When the Seattle World Trade Organization (WTO) meeting collapsed in 1999, many corporations’ stock prices quickly followed suit. But not all fell equally. A study published in the Winter 2005 issue of Corporate Reputation Review showed that corporations with a reputation for social responsibility lost less market value than did corporations without such a reputation.
In the article, Karen Schnietz of Pepperdine University and Marc Epstein of Rice University measured stock prices of Fortune 500 companies in the days following the WTO talks’ unraveling, which took place amidst public protests of corporate environmental and labor abuses. They then compared the stock prices of two groups: those traded in the Domini Social Index (DSI) mutual fund, which is a socially and environmentally screened index fund, and those not included in the fund, and therefore without a reputation for corporate social responsibility (CSR).

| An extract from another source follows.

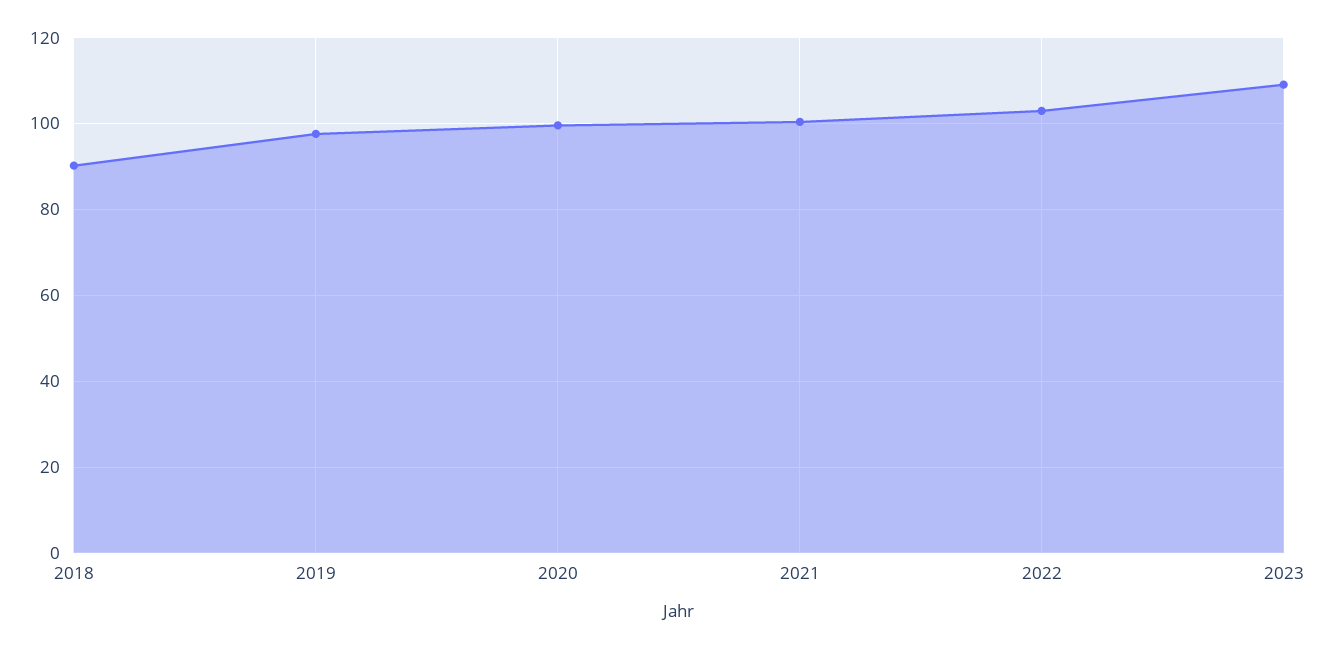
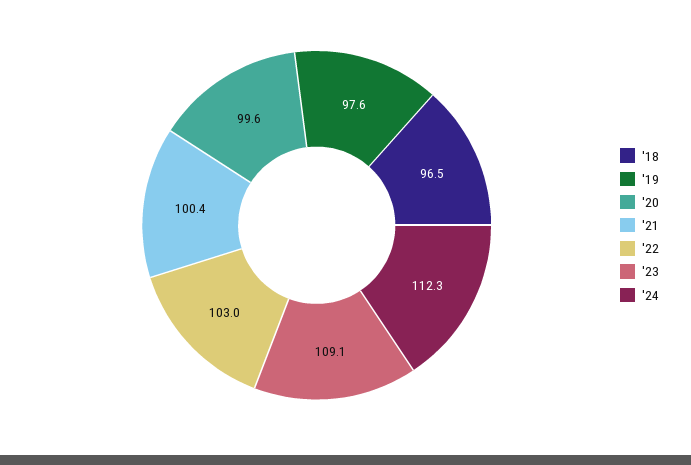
2018: 90 -> 96.5
'24: none -> 112.3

Most striking were their findings for companies in industries notorious for environmental problems (such as energy, steel, and mining) and labor abuses (such as apparel, toys, and sporting goods). Among firms in these “worst-offender” industries, those that did not have a reputation for social responsibility saw their stock prices drop more than 3 percent, so that the average firm lost $418 million in market capitalization. However, companies in worst-offender industries that did have a socially responsible reputation were buffered, experiencing only slight declines in stock prices.
Companies in other industries showed the same pattern, with stock prices plummeting only for those not having reputations for social responsibility – to the tune of 2 percent. “Apparently, the broad media coverage [of the WTO protests] prompted the public to think about corporate responsibility more widely and to question their investments across the board,” said Epstein.

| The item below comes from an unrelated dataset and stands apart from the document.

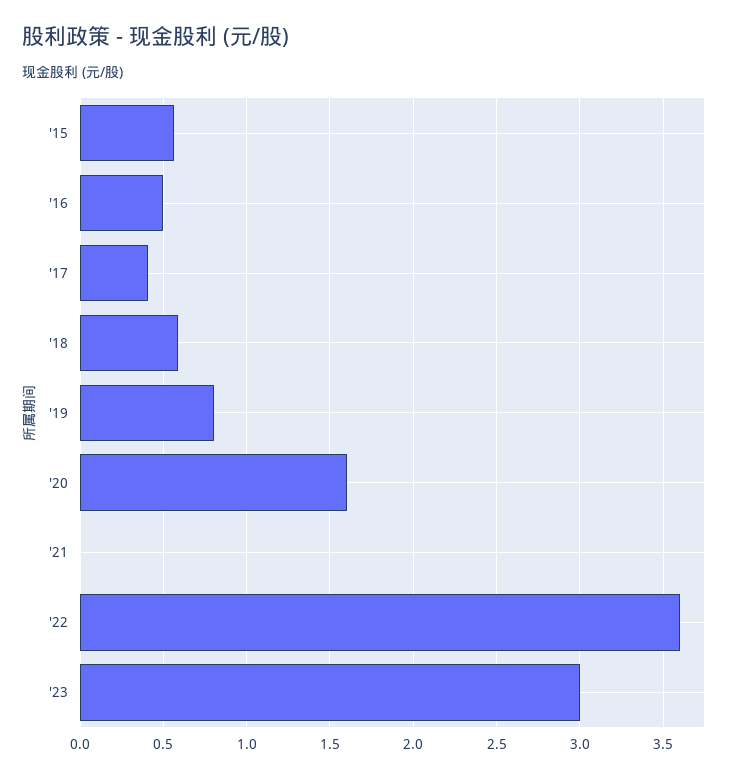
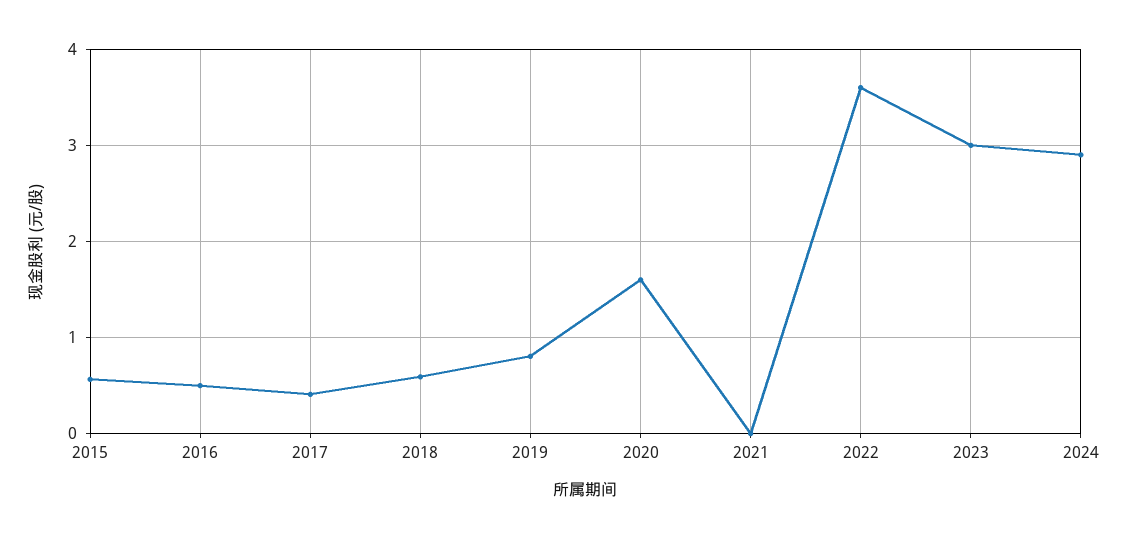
2024: none -> 2.9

The study suggests that in crises involving public welfare issues, shareholders register their discontent by selling stock in firms that do not seem socially responsible. “Some of them respond in purely financial terms, extrapolating that labor and environmental protests could trigger events that will seriously affect a company’s financial performance,” says Epstein. “Others decide it’s unethical to hold stock in a company that is not socially responsible.”

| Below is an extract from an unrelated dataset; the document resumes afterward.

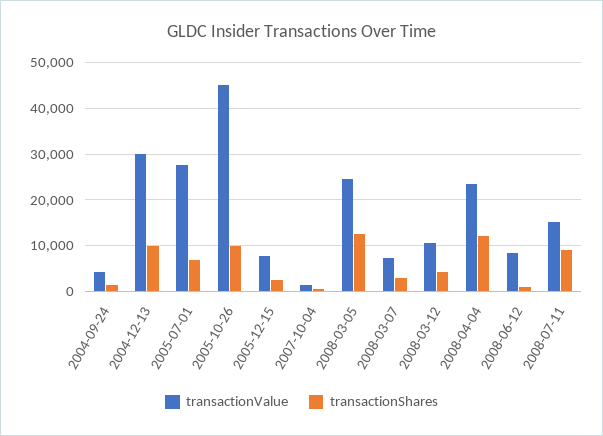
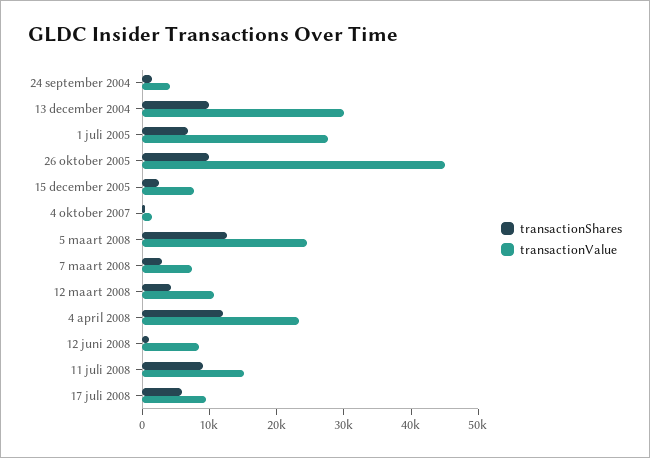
transactionShares, 17 juli 2008: none -> 6000
transactionValue, 17 juli 2008: none -> 10000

Either way, says Schnietz, “With a payoff to shareholder value in the hundreds of millions of dollars, an investment in social and environmental responsibility is clearly worth the effort.” The researchers further suggest that reducing expenditures on social or environmental issues when lean or mean times strike may not be the best strategy.
Steve Voien, an executive vice president with the PR firm Edelman who helps Fortune 10 and 500 firms develop CSR initiatives, sees what the lack of such investment can do to organizations. “A lot of the companies that I assist are in pain,” he says. “There’s no question that firms that get into big trouble over these issues – whether it’s child labor, environmental damage, or what have you – suffer huge financial consequences. If you become an ‘icon of irresponsibility’ in the public’s mind, it will cost you.”
For example, “Reports of what amounts to child slave labor on cocoa plantations in West Africa blindsided everybody, even very responsible companies,” says Voien. “That was potentially damaging to anyone who sold chocolate.”
Likewise, word of social and environmental abuses have spelled financial trouble for several other firms. The Gap and Nike experienced significant losses when it was revealed that their overseas manufacturing facilities used child labor. Epstein also notes that “Wal-Mart is being criticized for paying low wages and importing merchandise from Asian companies that have questionable practices.”
If nothing else, getting a good CSR program in place can be good risk management. “You don’t want to be hit by the revelation of some new abuse your company is involved in, or by an activist campaign, a consumer boycott, or a resolution by activist shareholders,” he says. Epstein points out that Internet communications now allow negative press coming from even the most remote parts of the planet to travel around the world instantaneously. Similarly, electronic media give advocacy groups more muscle for mobilizing.
“You want to anticipate these issues, not be reactive,” Voien says. “More and more firms are starting to deal with CSR questions, in part because they recognize the benefits laid out in this study, but also because they have to.”